### WHAT IS NEEDED
Could you copy out all of the records below exactly, leaving out every picture?

Source data:
-------------------------

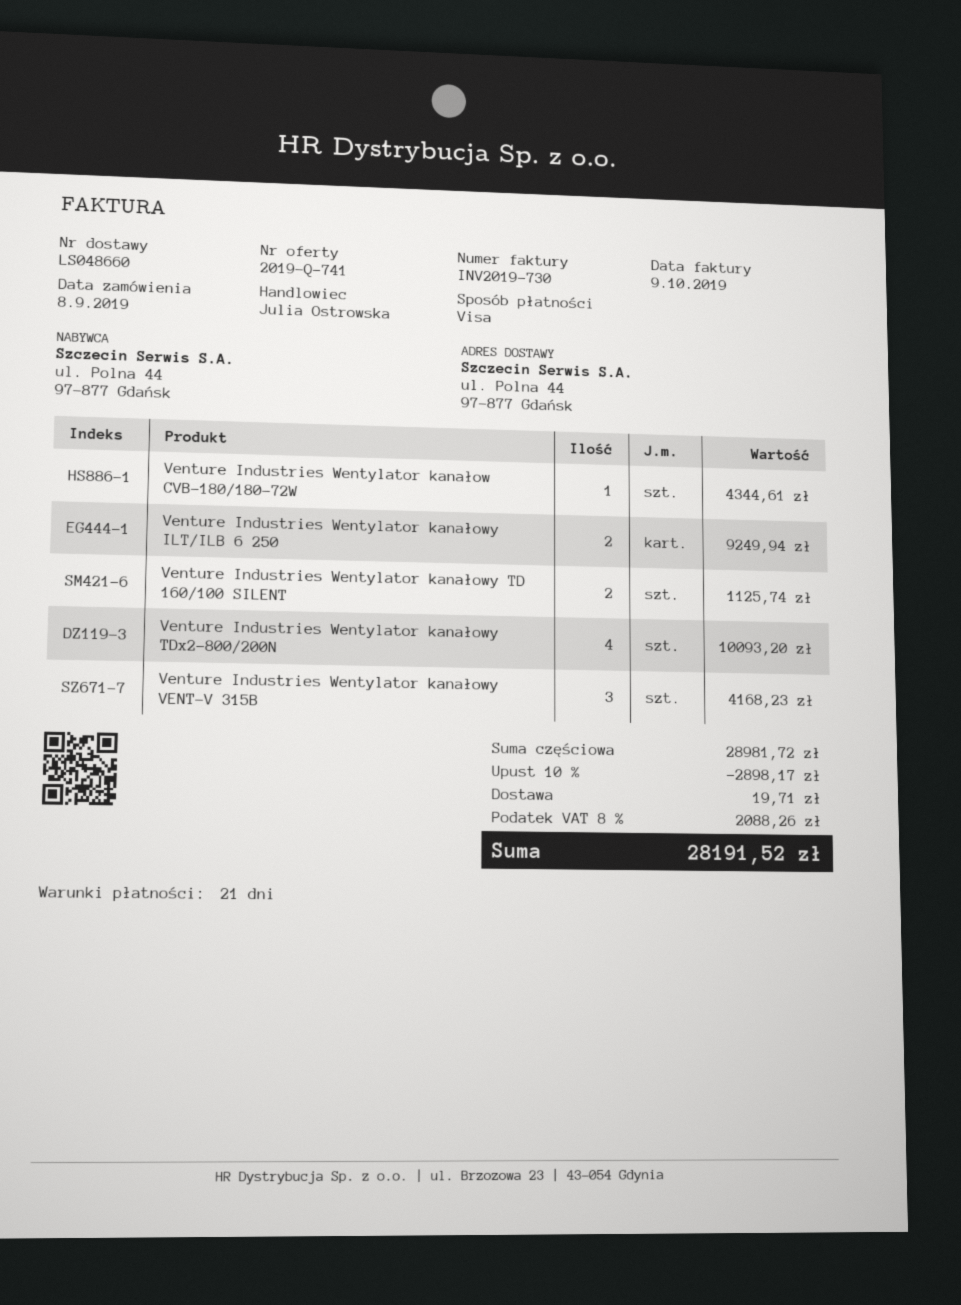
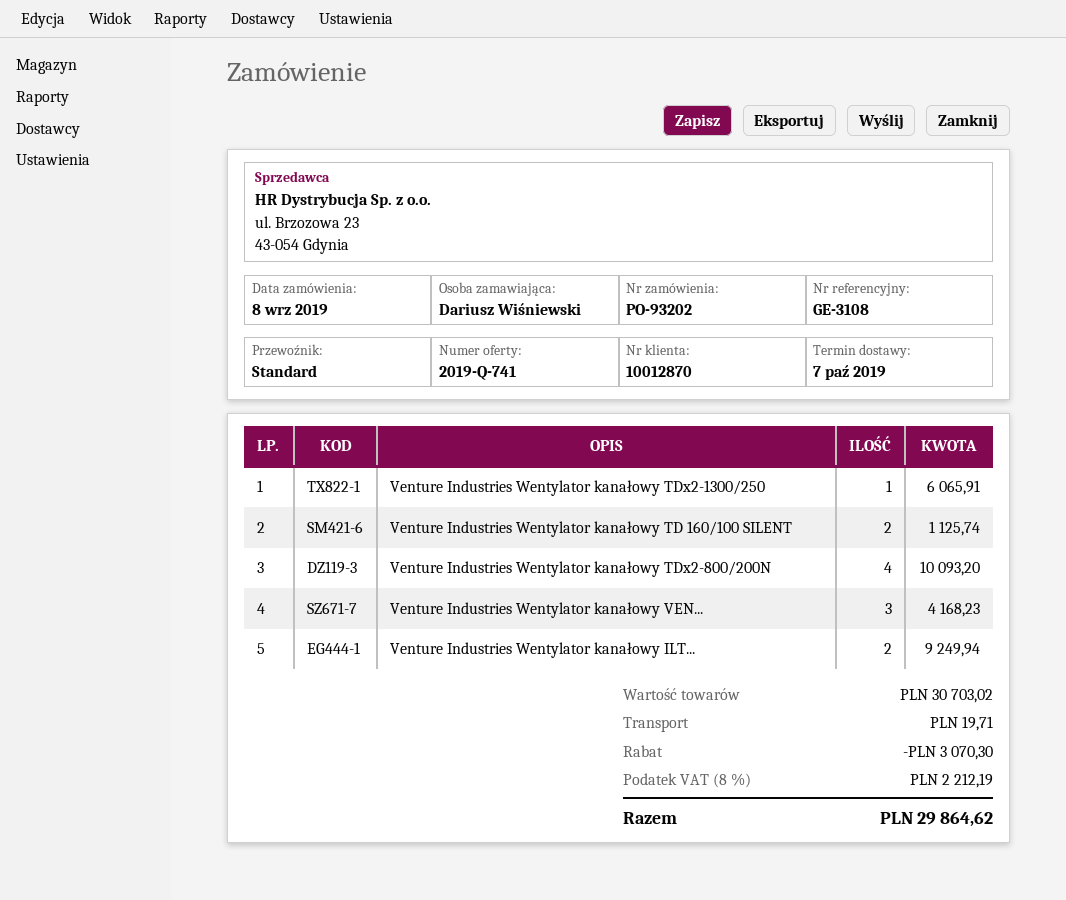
Venture Industries Wentylator kanałow CVB-180/180-72W: 1 for 4344.61 -> none
Venture Industries Wentylator kanałowy TDx2-1300/250: none -> 1 for 6065.91
subtotal: 28981.72 -> 30703.02
discount: 2898.17 -> 3070.30
tax: 8% = 2088.26 -> 8% = 2212.19
total: 28191.52 -> 29864.62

-------------------------

### SOLUTION FOR THIS TASK
Venture Industries Wentylator kanałow CVB-180/180-72W: 1 for 4344.61 -> none
Venture Industries Wentylator kanałowy TDx2-1300/250: none -> 1 for 6065.91
subtotal: 28981.72 -> 30703.02
discount: 2898.17 -> 3070.30
tax: 8% = 2088.26 -> 8% = 2212.19
total: 28191.52 -> 29864.62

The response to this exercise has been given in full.